Soft Skills in a Hard Science Curriculum

What does it take to be a leader?photo of Carmen Zafft

Carmen Zafft, assistant professor of practice in the Department of Agricultural Leadership, Education and Communication, challenges freshmen engineering students to answer that question every day. Zafft collaborates with the College of Engineering to teach introductory leadership courses to engineering students each semester.

"Industry has made it very clear that these students are technically prepared in the hard sciences, but they are not as prepared in what we call ‘soft sciences,' or communication skills areas," Zafft said. "Universities need to do a better job of incorporating communication and leadership curriculum into existing engineering courses."

That's why Zafft, by using curriculum from ALEC's introductory Interpersonal Skills for Leadership course, introduces beginning engineering students to the principles and practices of interpersonal relationships for students' own leadership development.

"Students are not born engineers," Zafft said. "They have to learn skills in math and science. The same is true of leadership."

Zafft enjoys making connections between the hard sciences and soft sciences for her students by challenging them just as much as advanced calculus or robotics classes will challenge students later in their college curriculum.

"Some of these problems look a little different than engineering students are used to," Zafft said. "For instance, your group disagrees and you have to reach middle ground without totally destroying someone's feelings."

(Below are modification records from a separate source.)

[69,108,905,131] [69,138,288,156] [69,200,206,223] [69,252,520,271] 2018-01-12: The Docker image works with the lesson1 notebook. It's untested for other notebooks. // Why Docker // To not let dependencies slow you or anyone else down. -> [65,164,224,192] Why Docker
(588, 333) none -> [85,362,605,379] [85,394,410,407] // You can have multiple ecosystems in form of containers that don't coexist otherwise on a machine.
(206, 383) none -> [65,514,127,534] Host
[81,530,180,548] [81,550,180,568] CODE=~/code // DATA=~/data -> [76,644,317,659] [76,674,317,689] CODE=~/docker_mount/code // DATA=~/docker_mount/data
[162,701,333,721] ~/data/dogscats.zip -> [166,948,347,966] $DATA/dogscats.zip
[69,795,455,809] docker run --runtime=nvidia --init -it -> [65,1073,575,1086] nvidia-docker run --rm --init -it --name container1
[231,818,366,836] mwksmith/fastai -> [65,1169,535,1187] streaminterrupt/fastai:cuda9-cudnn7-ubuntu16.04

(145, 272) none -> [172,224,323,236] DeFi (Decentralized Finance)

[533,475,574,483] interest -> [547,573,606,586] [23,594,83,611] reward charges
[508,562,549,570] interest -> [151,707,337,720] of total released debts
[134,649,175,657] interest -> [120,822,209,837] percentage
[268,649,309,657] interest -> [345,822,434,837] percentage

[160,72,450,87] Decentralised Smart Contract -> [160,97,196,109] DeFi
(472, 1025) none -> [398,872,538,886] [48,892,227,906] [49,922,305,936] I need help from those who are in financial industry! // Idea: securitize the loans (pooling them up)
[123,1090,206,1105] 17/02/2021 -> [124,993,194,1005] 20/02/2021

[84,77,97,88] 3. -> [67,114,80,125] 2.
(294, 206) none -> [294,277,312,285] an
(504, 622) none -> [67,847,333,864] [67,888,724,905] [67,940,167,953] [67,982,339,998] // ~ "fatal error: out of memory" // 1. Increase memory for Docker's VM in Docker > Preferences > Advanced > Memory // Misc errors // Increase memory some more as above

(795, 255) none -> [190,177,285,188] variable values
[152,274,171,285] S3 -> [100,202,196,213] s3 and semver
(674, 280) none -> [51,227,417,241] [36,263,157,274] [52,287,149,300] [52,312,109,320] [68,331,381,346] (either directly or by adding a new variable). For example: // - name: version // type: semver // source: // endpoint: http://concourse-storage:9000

Students gain a greater sense of self-awareness through self-reflection and by exploring their values during class through group work and during a 20-hour volunteer service learning experience. Students choose an organization in the Lincoln community to volunteer their time and reflect on their experience. Through their volunteer work and reflections, Zafft wants students to begin to see themselves as leaders.

"I see some students who are hesitant about whether or not they have what it takes to be a leader and who are just completely nervous," Zafft said. "By the end of the year they are so seasoned, it is like a graduation, watching them go off and experience the rest of their academic career with all the skills they learned."

Zafft empowers students to immediately practice all the interpersonal and leadership skills they've learned by employing teaching assistants, otherwise known as "TA's," who have taken the introductory course in the previous semester. Two TA's are assigned to each section and some teach multiple sections, with up to 20 students in each section.

"I lecture, then the TA's act out the content. They do the presentations and the discussions – they are facilitating the lab," Zafft said. "I see them in a leader and mentorship role. They are developing their own community with their lab sections and implementing what they learned from the semester before."

TA's meet once a week with Zafft to prepare lesson plans and activities for students to delve deeper into lecture content and reflect on their service learning experiences.

"The main goal of the lab section is to provide a workshop where we facilitate discussion among students and allow them to explore concepts from class a little deeper," Jake Culey, sophomore mechanical engineering TA said. "It's a really good opportunity to connect on a personal and peer level."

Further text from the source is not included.